Inside a Hamfest: An Annotated Slideshow, Part II

October 10th, 2006 by Benj Edwards

RedWolf's 2006 Hamfest AdventureIn Part I of “Inside a Hamfest: An Annotated Slideshow,” I went through an introduction about amateur radio enthusiasts (hams), hamfests in general, and a bit about hams’ hacker-like ethos. Then, during the slideshow, I arrived at the hamfest, surveyed the scene, and made at least one major find. Below, in Part II of the series, we pick up exactly where we left off in Part I.

Hamfest 2006

I don’t know if this guy is actually a ham or not, but he was one of the many people peddling near-worthless or otherwise uninteresting stuff for 5-10 times its actual value. This particular guy specialized in IBM stuff.

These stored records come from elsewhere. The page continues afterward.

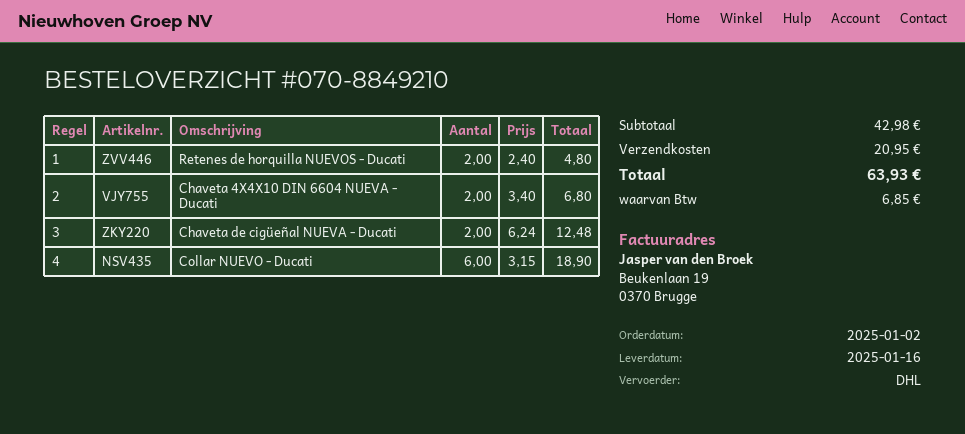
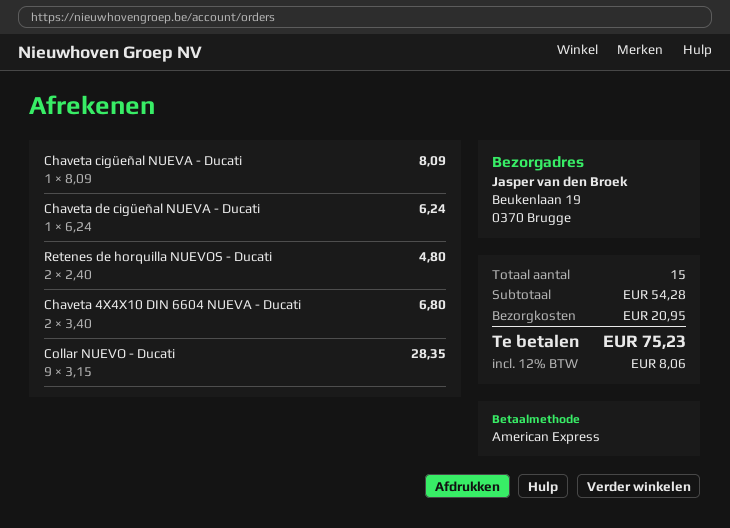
Chaveta de cigüeñal NUEVA - Ducati: 2 x 6.24 = 12.48 -> 1 x 6.24 = 6.24
Collar NUEVO - Ducati: 6 x 3.15 = 18.90 -> 9 x 3.15 = 28.35
Chaveta cigüeñal NUEVA - Ducati: none -> 1 x 8.09 = 8.09
subtotal: 42.98 -> 54.28
tax: 6.85 -> 8.06
total: 63.93 -> 75.23

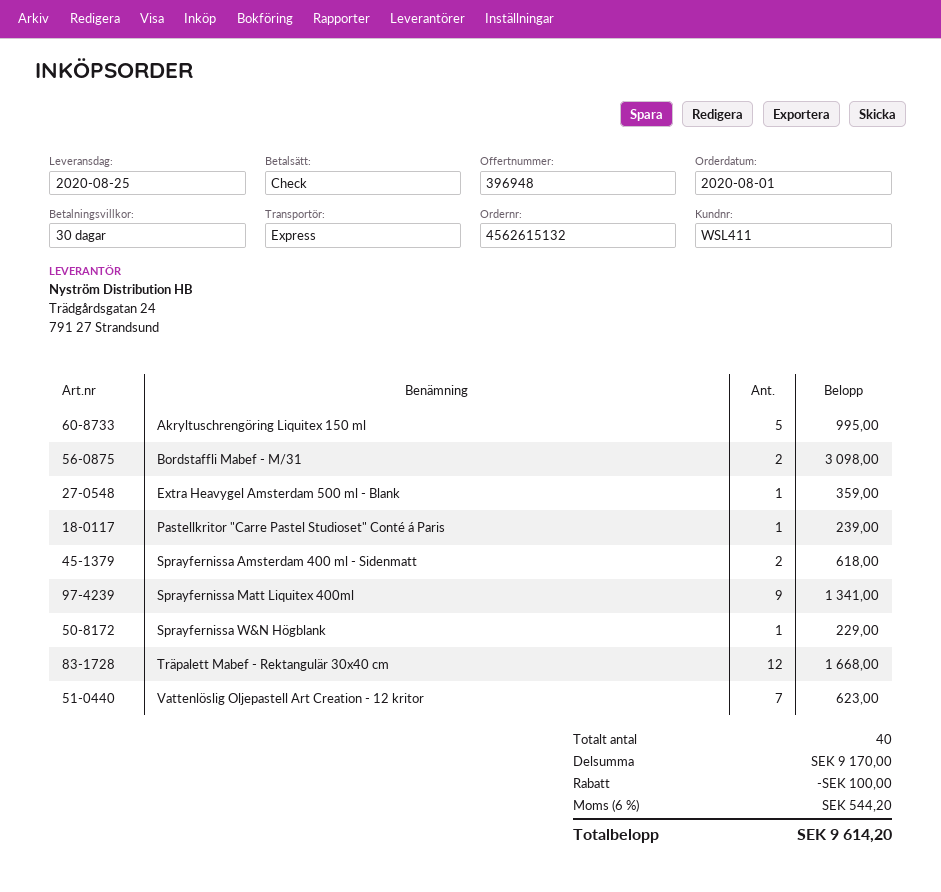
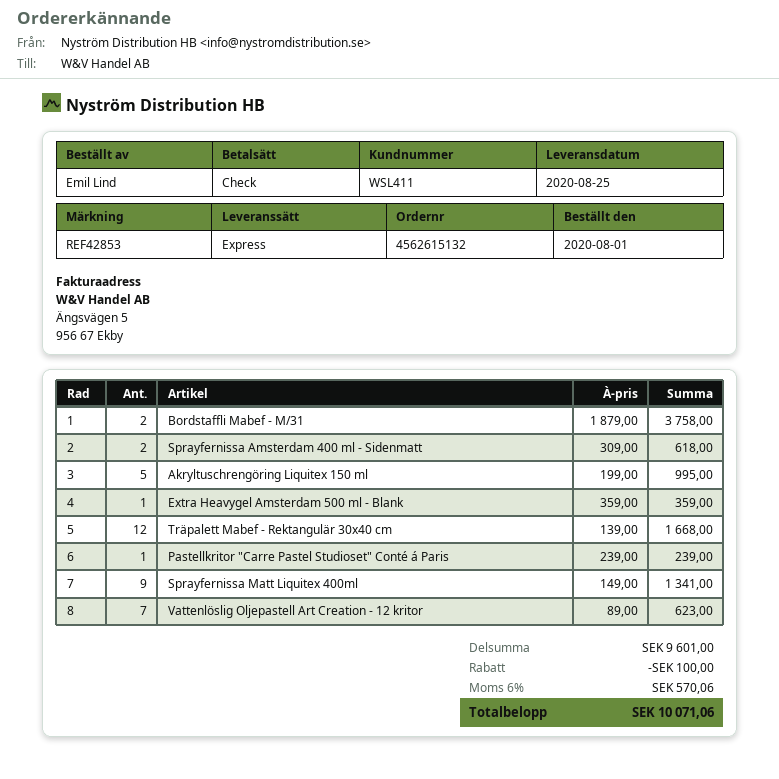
Bordstaffli Mabef - M/31: 2 for 3098.00 -> 2 for 3758.00
Sprayfernissa W&N Högblank: 1 for 229.00 -> none
subtotal: 9170.00 -> 9601.00
tax: 6% = 544.20 -> 6% = 570.06
total: 9614.20 -> 10071.06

So let’s see what we’ve got here.. used IBM brand hard drives (from who knows where, dropped or punted how many times), some used power supplies (working status unknown), motherboards, ThinkPad accessories, keyboards, mice, IDE cables…blah. I don’t remember the prices he was asking for this stuff, but I guarantee you it was ridiculously high. Say, for example, I wanted to buy one of his power supplies because I needed it for some reason. I might pay $5 for it tops, but he likely was asking $50.

Somehow I doubt that anyone buys things from guys like this, but they keep coming back every year anyway. Maybe there are some serious suckers in the crowd.

Hamfest 2006

Here’s some more of that good ole equipment, typical of the hamfest. We’ve got an ammeter, voltmeter, frequency meter, some power supplies, manuals, catalogs, and even more hardware.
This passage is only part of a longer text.